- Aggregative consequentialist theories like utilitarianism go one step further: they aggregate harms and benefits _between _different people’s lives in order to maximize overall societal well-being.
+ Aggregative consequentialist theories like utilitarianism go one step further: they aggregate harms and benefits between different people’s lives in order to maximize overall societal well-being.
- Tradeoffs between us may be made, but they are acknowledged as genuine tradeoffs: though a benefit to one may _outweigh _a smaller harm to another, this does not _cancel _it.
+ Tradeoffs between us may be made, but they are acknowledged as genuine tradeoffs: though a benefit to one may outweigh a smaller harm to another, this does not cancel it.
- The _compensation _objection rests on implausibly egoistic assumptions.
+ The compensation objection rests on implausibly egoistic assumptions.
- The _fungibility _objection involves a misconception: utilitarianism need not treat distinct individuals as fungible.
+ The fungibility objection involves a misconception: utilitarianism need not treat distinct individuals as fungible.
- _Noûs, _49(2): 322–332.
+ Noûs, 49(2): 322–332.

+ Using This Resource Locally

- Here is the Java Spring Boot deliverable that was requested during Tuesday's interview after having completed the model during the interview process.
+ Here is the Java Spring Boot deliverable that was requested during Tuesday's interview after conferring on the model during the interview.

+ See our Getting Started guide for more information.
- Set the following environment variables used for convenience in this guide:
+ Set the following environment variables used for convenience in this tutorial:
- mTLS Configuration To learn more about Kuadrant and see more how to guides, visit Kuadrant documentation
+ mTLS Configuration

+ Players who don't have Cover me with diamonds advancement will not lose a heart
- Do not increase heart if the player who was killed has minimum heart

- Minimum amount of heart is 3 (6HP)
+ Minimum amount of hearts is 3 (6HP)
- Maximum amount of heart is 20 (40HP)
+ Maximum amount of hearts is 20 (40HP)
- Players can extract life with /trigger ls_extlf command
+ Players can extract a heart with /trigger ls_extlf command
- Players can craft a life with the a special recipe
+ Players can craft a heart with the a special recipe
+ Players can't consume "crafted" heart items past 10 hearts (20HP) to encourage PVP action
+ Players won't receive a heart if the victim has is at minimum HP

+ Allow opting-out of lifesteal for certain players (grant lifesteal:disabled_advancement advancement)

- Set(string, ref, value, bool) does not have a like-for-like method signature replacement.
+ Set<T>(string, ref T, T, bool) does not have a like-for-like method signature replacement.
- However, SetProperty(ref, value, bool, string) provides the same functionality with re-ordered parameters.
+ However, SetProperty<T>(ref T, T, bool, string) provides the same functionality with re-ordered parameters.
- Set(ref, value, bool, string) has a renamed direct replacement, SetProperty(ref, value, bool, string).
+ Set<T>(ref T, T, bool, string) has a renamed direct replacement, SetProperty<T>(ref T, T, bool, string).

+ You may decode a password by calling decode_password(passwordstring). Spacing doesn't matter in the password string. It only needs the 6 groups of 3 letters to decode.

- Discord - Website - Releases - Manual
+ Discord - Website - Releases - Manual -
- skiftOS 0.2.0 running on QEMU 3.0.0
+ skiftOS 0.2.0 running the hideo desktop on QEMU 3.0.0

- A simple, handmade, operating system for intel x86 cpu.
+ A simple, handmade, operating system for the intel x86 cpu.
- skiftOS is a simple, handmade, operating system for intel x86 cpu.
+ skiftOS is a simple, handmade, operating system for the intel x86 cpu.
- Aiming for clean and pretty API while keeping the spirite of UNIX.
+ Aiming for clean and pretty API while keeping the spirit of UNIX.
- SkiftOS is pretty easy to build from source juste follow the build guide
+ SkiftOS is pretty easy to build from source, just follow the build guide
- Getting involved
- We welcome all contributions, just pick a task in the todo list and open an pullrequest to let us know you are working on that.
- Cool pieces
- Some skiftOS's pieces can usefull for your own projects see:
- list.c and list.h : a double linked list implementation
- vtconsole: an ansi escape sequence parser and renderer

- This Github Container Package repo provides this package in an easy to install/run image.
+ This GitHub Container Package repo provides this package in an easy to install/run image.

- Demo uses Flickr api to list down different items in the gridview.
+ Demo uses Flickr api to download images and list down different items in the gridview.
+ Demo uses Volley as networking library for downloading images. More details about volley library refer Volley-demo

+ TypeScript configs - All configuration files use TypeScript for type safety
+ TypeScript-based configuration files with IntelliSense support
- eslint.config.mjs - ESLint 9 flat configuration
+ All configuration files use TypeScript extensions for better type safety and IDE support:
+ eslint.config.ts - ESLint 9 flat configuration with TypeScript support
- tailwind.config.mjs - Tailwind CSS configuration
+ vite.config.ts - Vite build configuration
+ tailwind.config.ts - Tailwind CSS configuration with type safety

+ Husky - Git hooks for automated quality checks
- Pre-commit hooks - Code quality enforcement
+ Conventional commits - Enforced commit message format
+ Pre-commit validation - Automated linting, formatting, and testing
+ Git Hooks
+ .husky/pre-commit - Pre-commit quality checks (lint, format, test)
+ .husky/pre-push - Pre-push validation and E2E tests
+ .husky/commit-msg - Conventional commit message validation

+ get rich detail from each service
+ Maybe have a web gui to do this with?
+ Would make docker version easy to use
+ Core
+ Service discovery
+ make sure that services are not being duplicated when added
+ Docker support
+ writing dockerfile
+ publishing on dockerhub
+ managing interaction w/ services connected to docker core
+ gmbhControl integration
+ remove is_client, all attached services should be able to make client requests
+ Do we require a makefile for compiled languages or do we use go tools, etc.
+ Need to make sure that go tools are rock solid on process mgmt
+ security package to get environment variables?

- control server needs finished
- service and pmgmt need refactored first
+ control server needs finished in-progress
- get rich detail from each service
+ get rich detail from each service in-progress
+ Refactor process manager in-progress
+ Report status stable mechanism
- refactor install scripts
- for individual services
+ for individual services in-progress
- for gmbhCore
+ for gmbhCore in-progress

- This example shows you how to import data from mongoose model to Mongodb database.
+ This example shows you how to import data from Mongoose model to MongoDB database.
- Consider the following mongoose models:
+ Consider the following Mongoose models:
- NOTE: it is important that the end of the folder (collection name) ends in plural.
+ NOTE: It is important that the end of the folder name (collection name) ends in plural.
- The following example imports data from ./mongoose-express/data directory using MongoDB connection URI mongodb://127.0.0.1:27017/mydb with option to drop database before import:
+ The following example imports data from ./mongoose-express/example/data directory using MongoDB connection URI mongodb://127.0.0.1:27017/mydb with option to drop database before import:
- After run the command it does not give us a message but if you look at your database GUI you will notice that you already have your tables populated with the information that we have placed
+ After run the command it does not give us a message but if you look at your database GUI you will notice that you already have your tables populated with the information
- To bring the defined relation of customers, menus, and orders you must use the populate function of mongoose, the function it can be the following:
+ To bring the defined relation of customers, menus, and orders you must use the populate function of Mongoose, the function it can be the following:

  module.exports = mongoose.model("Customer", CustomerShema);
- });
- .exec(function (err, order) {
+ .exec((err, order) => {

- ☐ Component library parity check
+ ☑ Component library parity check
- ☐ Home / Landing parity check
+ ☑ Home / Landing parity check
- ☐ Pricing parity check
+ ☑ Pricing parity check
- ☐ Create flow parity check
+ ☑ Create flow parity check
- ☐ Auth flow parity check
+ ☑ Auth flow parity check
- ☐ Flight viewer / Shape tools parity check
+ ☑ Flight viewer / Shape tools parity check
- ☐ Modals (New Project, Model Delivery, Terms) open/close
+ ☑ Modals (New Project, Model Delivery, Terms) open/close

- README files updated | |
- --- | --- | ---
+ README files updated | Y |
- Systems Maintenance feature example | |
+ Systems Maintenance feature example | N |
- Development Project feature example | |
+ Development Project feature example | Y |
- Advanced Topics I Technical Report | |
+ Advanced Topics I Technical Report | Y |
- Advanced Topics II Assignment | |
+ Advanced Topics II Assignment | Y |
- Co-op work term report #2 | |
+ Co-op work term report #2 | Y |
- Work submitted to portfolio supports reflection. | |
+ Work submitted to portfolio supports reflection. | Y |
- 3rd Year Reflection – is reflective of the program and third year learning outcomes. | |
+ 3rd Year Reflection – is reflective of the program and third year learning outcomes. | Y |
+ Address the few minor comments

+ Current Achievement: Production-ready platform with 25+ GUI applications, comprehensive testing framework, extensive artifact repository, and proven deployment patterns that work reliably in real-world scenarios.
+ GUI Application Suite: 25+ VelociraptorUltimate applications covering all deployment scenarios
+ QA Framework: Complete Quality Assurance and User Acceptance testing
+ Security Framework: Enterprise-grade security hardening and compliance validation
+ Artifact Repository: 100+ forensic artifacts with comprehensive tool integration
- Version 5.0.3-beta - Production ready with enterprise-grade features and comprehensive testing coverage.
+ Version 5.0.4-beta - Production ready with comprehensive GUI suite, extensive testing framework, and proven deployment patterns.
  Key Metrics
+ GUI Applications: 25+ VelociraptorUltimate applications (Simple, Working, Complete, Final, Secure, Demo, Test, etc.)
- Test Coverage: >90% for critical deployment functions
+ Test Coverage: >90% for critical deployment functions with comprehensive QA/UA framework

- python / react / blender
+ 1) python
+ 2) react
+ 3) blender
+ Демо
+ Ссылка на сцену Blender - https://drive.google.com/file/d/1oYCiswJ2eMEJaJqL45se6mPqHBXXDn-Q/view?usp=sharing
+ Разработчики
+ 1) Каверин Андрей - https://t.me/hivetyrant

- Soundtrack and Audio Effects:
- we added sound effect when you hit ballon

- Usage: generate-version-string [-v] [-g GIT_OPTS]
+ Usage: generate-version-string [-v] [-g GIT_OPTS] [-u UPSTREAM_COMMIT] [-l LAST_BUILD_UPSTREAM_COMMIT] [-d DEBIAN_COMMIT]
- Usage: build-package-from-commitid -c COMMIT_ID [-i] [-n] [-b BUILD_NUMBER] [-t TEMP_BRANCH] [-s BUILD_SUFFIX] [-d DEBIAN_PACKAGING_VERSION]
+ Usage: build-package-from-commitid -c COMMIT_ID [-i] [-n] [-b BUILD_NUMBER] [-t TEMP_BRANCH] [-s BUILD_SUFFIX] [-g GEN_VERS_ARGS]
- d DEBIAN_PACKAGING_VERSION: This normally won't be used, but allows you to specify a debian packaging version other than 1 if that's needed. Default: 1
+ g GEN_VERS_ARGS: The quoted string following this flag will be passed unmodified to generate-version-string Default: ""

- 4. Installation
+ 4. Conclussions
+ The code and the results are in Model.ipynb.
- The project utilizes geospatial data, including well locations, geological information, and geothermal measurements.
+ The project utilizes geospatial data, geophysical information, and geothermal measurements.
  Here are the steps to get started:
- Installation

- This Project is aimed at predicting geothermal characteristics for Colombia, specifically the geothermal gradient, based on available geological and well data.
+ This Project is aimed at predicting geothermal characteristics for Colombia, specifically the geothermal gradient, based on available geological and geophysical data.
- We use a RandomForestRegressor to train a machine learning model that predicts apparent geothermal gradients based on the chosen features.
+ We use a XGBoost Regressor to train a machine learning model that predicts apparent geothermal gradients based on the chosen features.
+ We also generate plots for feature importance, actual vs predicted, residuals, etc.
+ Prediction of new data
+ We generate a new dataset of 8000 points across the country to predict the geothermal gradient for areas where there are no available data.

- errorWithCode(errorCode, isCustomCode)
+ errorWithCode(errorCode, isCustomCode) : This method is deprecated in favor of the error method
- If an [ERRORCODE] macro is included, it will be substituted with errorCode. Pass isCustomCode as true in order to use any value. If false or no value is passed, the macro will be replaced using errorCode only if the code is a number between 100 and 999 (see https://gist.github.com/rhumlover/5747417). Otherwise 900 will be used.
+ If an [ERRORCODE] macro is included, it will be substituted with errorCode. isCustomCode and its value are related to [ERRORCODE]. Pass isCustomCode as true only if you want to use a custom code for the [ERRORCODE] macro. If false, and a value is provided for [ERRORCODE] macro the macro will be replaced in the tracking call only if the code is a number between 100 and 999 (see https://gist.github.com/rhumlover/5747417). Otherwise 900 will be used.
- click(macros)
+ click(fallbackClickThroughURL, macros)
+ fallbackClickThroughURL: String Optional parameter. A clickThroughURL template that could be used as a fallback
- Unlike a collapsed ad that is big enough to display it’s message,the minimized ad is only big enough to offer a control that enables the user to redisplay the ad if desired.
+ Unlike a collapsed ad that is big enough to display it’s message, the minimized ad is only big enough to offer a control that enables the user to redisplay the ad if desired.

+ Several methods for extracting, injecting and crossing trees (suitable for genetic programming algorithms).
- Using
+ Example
■ ■ ■ ■ ■
In your answer, include only the lines above starting at the line that holds "- vtconsole: an" and ending at the line that holds "- service and pmgmt need refactored first", copied exactly.

# EXERCISE RESULT:
- vtconsole: an ansi escape sequence parser and renderer

- This Github Container Package repo provides this package in an easy to install/run image.
+ This GitHub Container Package repo provides this package in an easy to install/run image.

- Demo uses Flickr api to list down different items in the gridview.
+ Demo uses Flickr api to download images and list down different items in the gridview.
+ Demo uses Volley as networking library for downloading images. More details about volley library refer Volley-demo

+ TypeScript configs - All configuration files use TypeScript for type safety
+ TypeScript-based configuration files with IntelliSense support
- eslint.config.mjs - ESLint 9 flat configuration
+ All configuration files use TypeScript extensions for better type safety and IDE support:
+ eslint.config.ts - ESLint 9 flat configuration with TypeScript support
- tailwind.config.mjs - Tailwind CSS configuration
+ vite.config.ts - Vite build configuration
+ tailwind.config.ts - Tailwind CSS configuration with type safety

+ Husky - Git hooks for automated quality checks
- Pre-commit hooks - Code quality enforcement
+ Conventional commits - Enforced commit message format
+ Pre-commit validation - Automated linting, formatting, and testing
+ Git Hooks
+ .husky/pre-commit - Pre-commit quality checks (lint, format, test)
+ .husky/pre-push - Pre-push validation and E2E tests
+ .husky/commit-msg - Conventional commit message validation

+ get rich detail from each service
+ Maybe have a web gui to do this with?
+ Would make docker version easy to use
+ Core
+ Service discovery
+ make sure that services are not being duplicated when added
+ Docker support
+ writing dockerfile
+ publishing on dockerhub
+ managing interaction w/ services connected to docker core
+ gmbhControl integration
+ remove is_client, all attached services should be able to make client requests
+ Do we require a makefile for compiled languages or do we use go tools, etc.
+ Need to make sure that go tools are rock solid on process mgmt
+ security package to get environment variables?

- control server needs finished
- service and pmgmt need refactored first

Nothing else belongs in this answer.